Beyond Textbooks: Developing Essential Soft Skills in Medical School

Becoming a doctor requires substantial education. The knowledge you need to observe, test, diagnose, and treat each person is never-ending. Most of these skills are taught in school, through studies, and by experience. 

However, some of the most vital characteristics of the best physicians aren’t learned from a textbook. These are the soft skills that differentiate you from other healthcare professionals and make your patients appreciate and stay loyal to you.

While technical and hard skills focus on your IQ, soft skills enter another territory that can be just as challenging: your EQ. EQ is defined as the “ability to manage your own emotions and understand the emotions of those around you.” In today’s mental health-aware world, where disorders like anxiety and depression are skyrocketing, this is an essential trait.

How can you develop these soft skills in med school before you start treating patients independently? Here are some of the top tips from experts in the medical field to get you started.

1. Dig Into EQ

Your emotional quotient (EQ) is your ability to control your emotions and use them to communicate with others. You’ll see the importance of this as you watch politicians attempt to convince people to listen to them, teachers try to connect with their students, and doctors — like you — interact with their patients and healthcare teams.

Without EQ, it’s easy to come across as aloof, arrogant, or downright rude. And, as you’ve likely experienced yourself when dealing with those like that, people are less likely to listen to or respect those types of individuals.

Digging into EQ requires focusing on four main components:

  1. Self-management and how you control and manage your feelings and behaviors,
  2. Self-awareness and how you recognize the power of your emotions over your thoughts and behaviors and use your strengths and weaknesses accordingly.
  3. Social awareness and your empathy towards others’ emotions, needs, and concerns.
  4. Relationship management and how you use your EQ to develop and sustain strong relationships.

Building these four attributes will help you in your career as you network, work with your team, and strive to reach your goals.

2. Find a Mentor

Mentors are an integral part of medical school, but be cautious when choosing someone to be yours. You may admire one of your professors or a doctor you work with because of their knowledge in the industry.
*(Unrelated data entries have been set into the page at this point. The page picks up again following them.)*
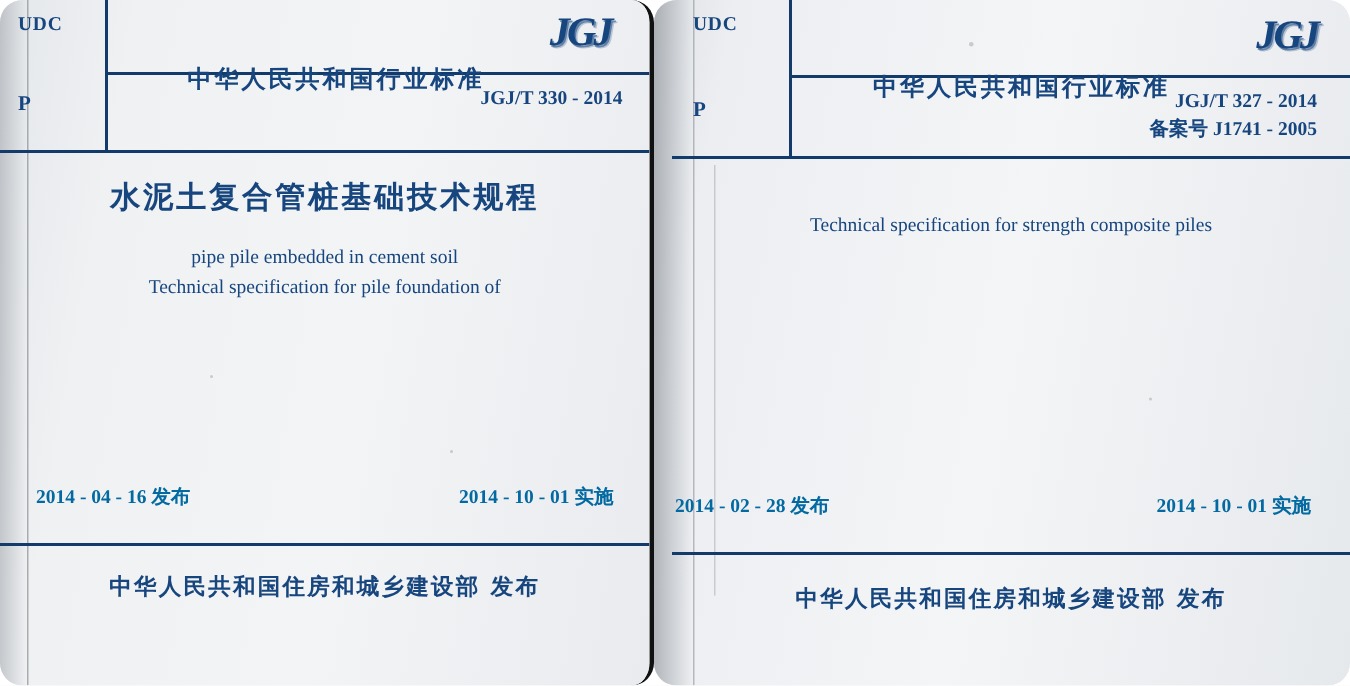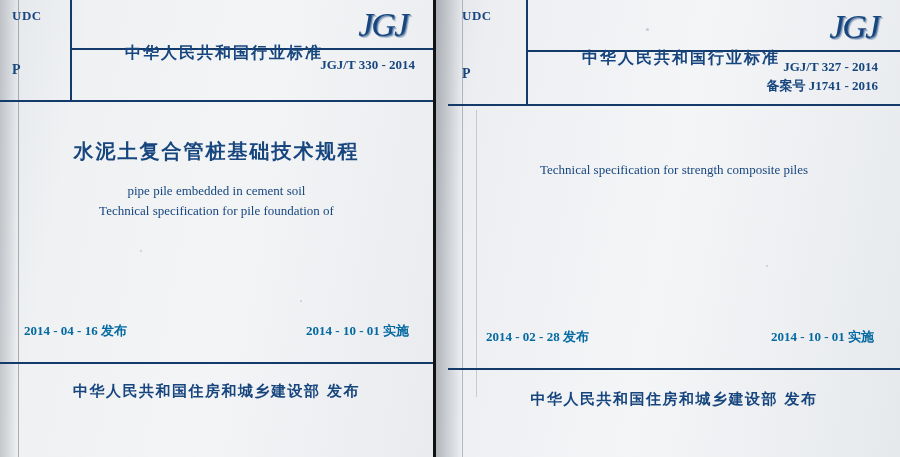"UDC" .cover { border-radius: none -> 15px }
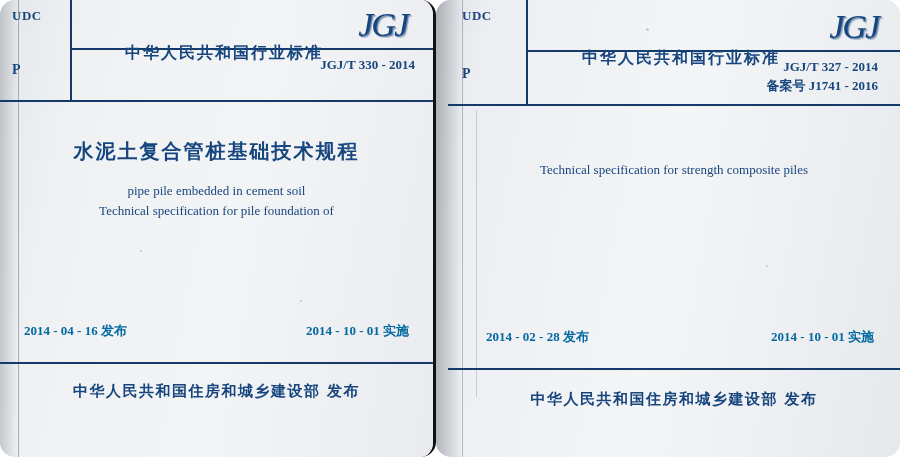"JGJ" .jgj-logo { font-size: 34px -> 27px; font-weight: normal -> bold }
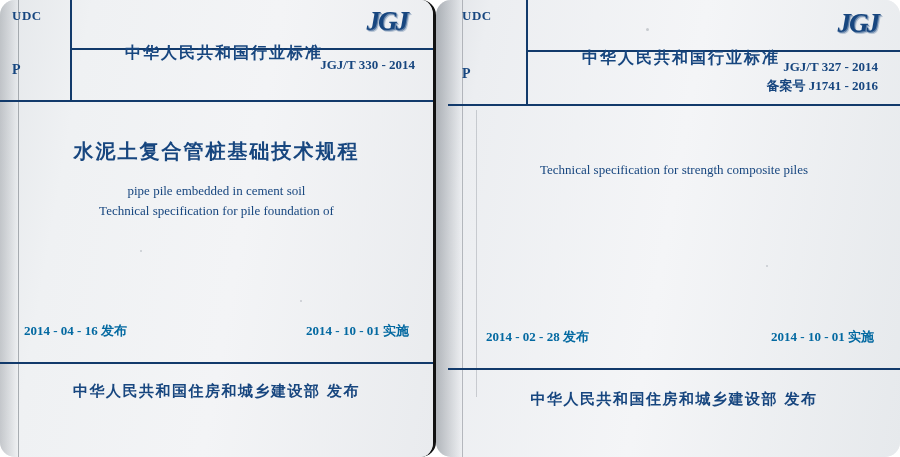"备案号 J1741 - 2016" div { text: 2016 -> 2005 }
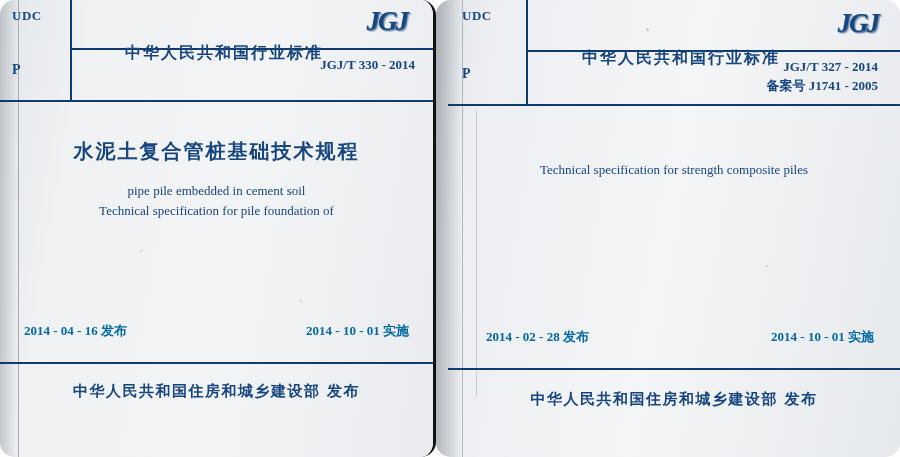"水泥土复合管桩基础技术规程" .title-block { margin-top: 20px -> none }
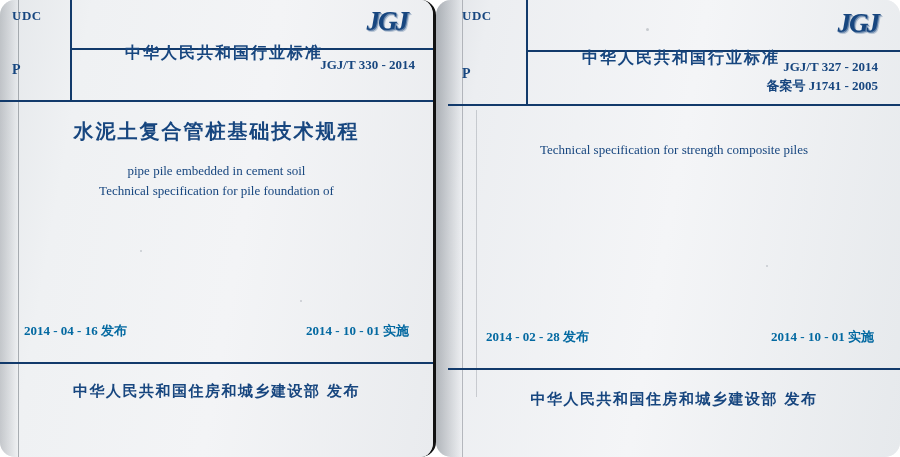"2014 - 02 - 28" .dates-r { padding: 0 26px 0 50px -> 0 26px 0 14px }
But before you request them as your mentor, watch how they interact with others, and listen to how people talk about that individual when they’re not around.
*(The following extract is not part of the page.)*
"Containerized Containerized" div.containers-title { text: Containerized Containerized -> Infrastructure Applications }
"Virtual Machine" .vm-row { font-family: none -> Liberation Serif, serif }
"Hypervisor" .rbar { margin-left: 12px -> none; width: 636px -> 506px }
Does this potential mentor have leadership skills? Does their behavior show the character traits that you wish to have? Do their interactions inspire loyalty and willing respect? Do they treat their patients as humans, with empathy and care?
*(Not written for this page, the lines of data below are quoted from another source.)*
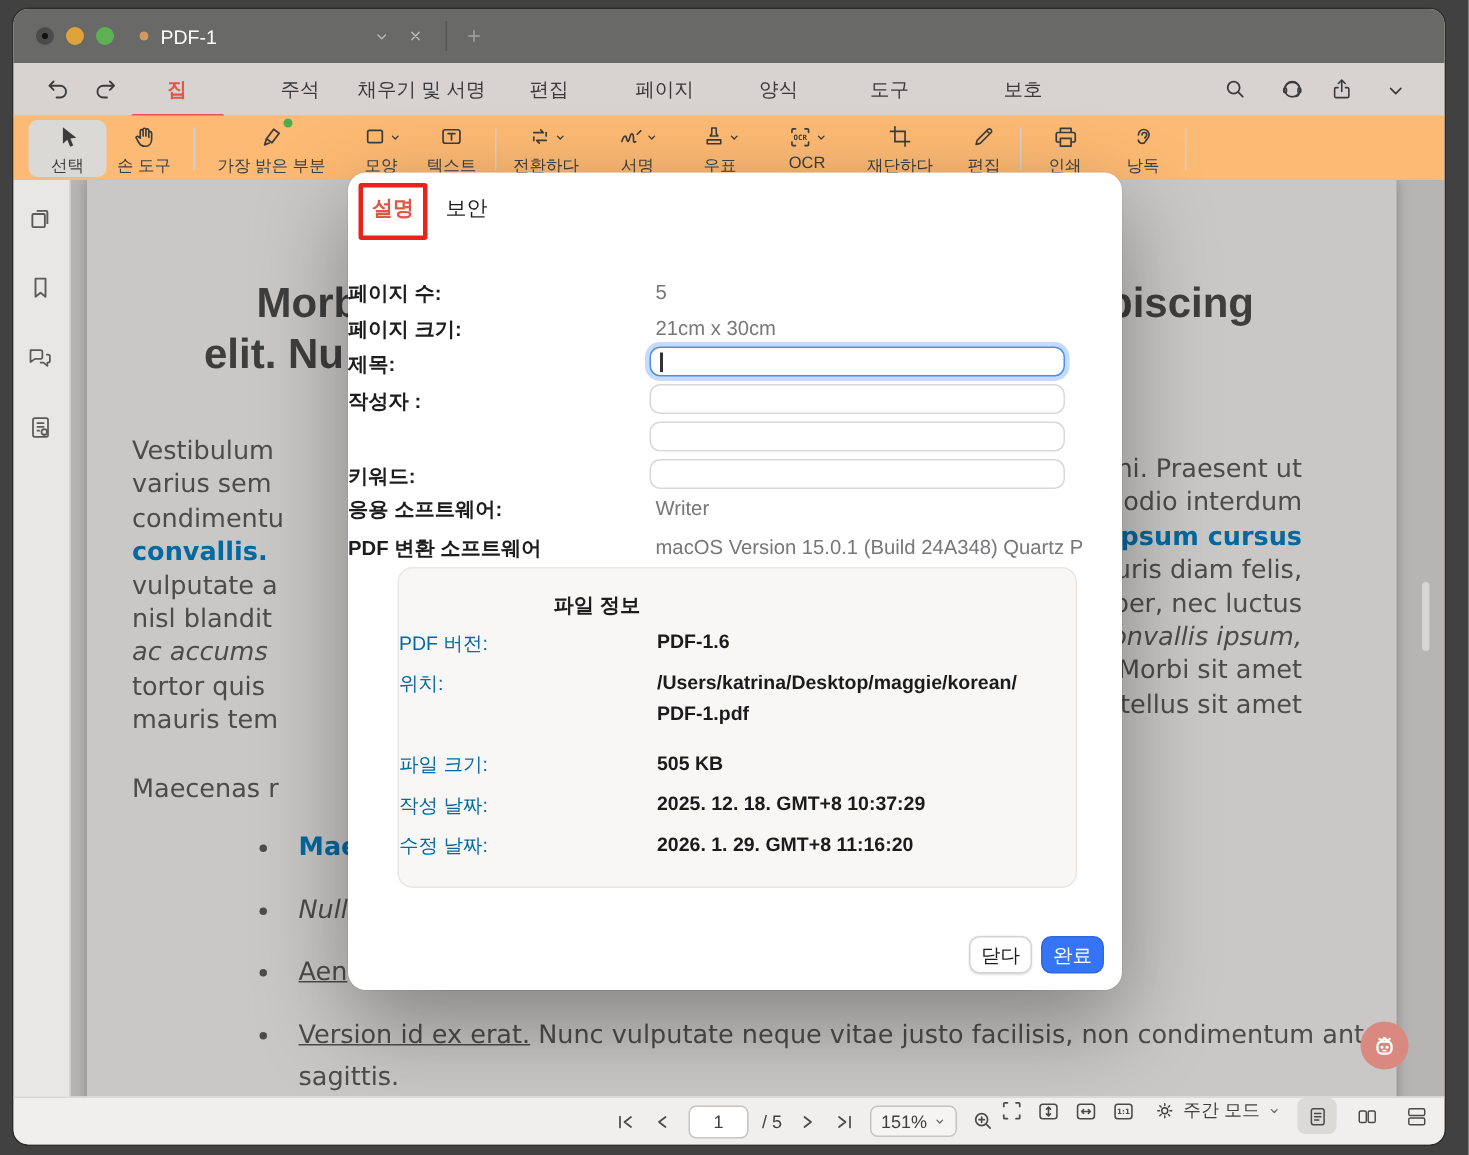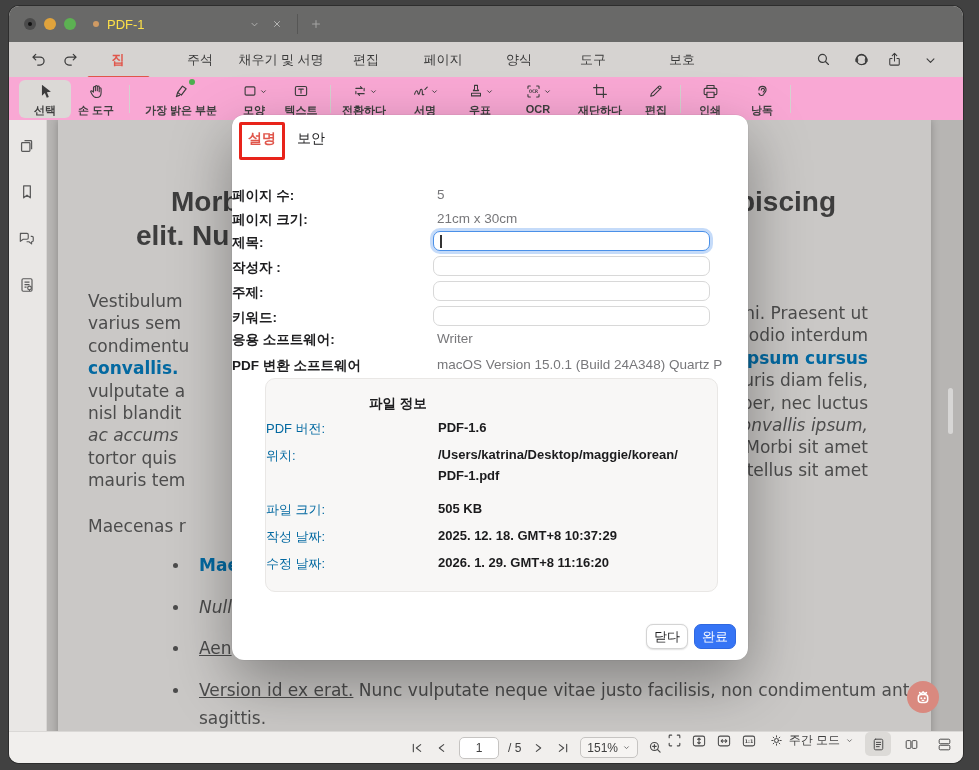"PDF-1" .tab-label { color: #fde047 -> #ffffff }
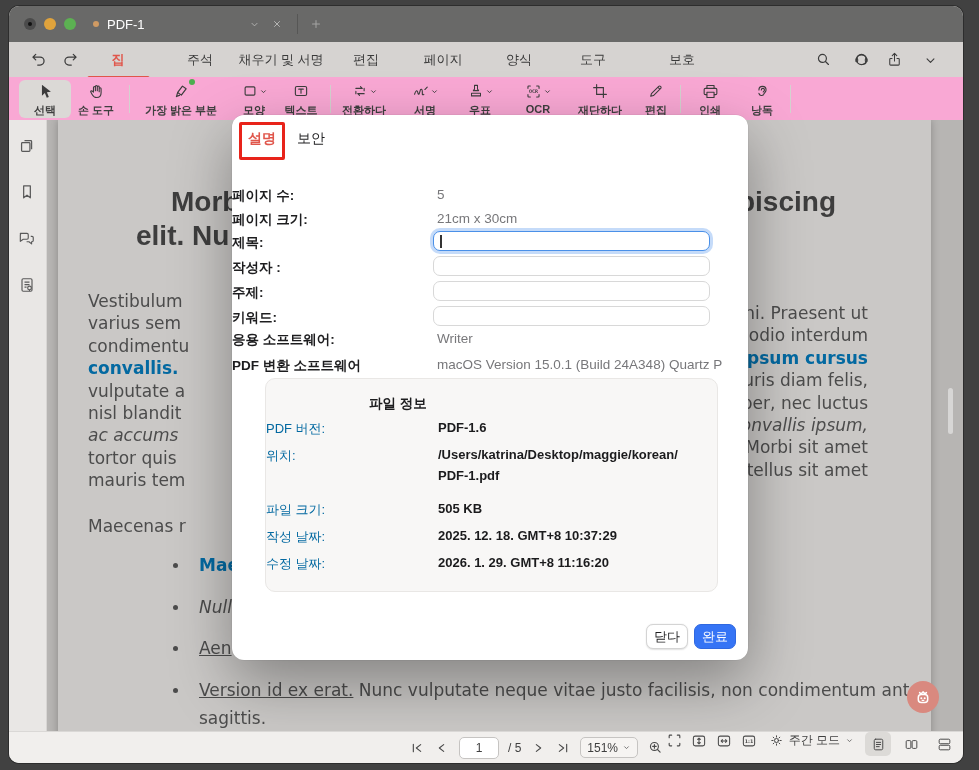"선택" .toolbar { background: #f9a8d4 -> #fdba74; font-weight: bold -> none }
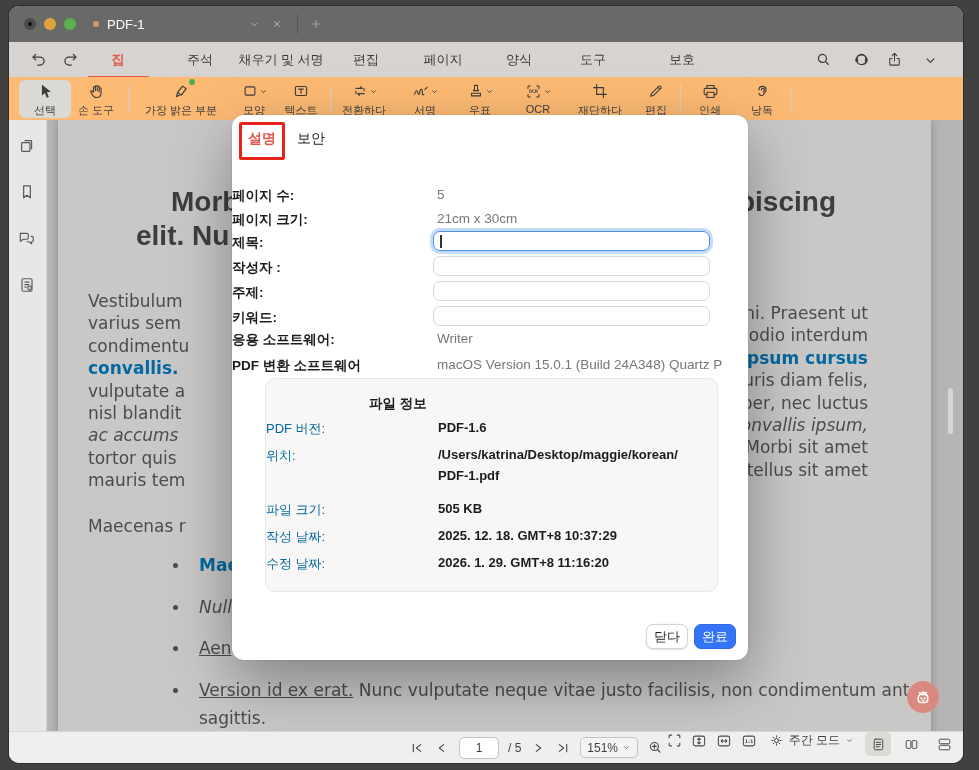"주제:" div.f-label { html: <div>주제:</div> -> none }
You can always learn medical knowledge with enough studying and experience, and there are companies like Physicians Thrive to teach you about things like the importance of disability insurance.

However, EQ is picked up by watching how others interact and behave and observing what works and what doesn’t. You will, in varying degrees, become a product of your mentor. Choose well.

3. Practice on Your Peers

While you’re working on your soft skills, consider forming a study group with other like-minded peers. Although you’re working with feelings and emotions, look at the group as a research project with yourselves as the test subjects.

You aren’t the only one who wants to be the best doctor possible by learning soft and hard traits. As you’re observing your fellow students, look for those who have interpersonal skills that you admire. Ask them if they’d be willing to work with you as you become more comfortable communicating with others. 

Chances are, they have areas they feel unconfident in, and getting neutral feedback from others in the group can benefit everyone. As long as you all set the ground rules early, encouraging honesty and discouraging hostility when that honesty is given, the experiment should help you all grow.

4. Work on Yourself

Doctors know the importance of physical healing for a person’s recovery. Yet, there’s a strong correlation between mental and physical health that is often overlooked. Decades of research show there is power in positive thinking, and that is a soft skill you must work on every day.

Working on yourself, why you think the way you do, how you interact with others, and how your emotions control your behaviors will give you an insight into your patients that many doctors miss. 

For example, you don’t have to be a mental health therapist to recognize how a person’s feelings of loneliness and unworthiness contribute to their obesity and diabetes. But when you’ve addressed your personal demons, you’re more likely to realize that no amount of patient medication is going to fix their medical issues if they don’t work on the underlying emotional damage.

Working on yourself gives you more empathy and introduces you to strategies you can share with your patients.


Conclusion

The outside world stereotypes physicians as people with substantial book knowledge. Yet, when you’re a patient facing a diagnosis of bad news, you realize how important it is to have a doctor with soft skills. To be the best healthcare provider you can be, you’ll need to look outside the textbook and inside yourself, adding EQ to your IQ.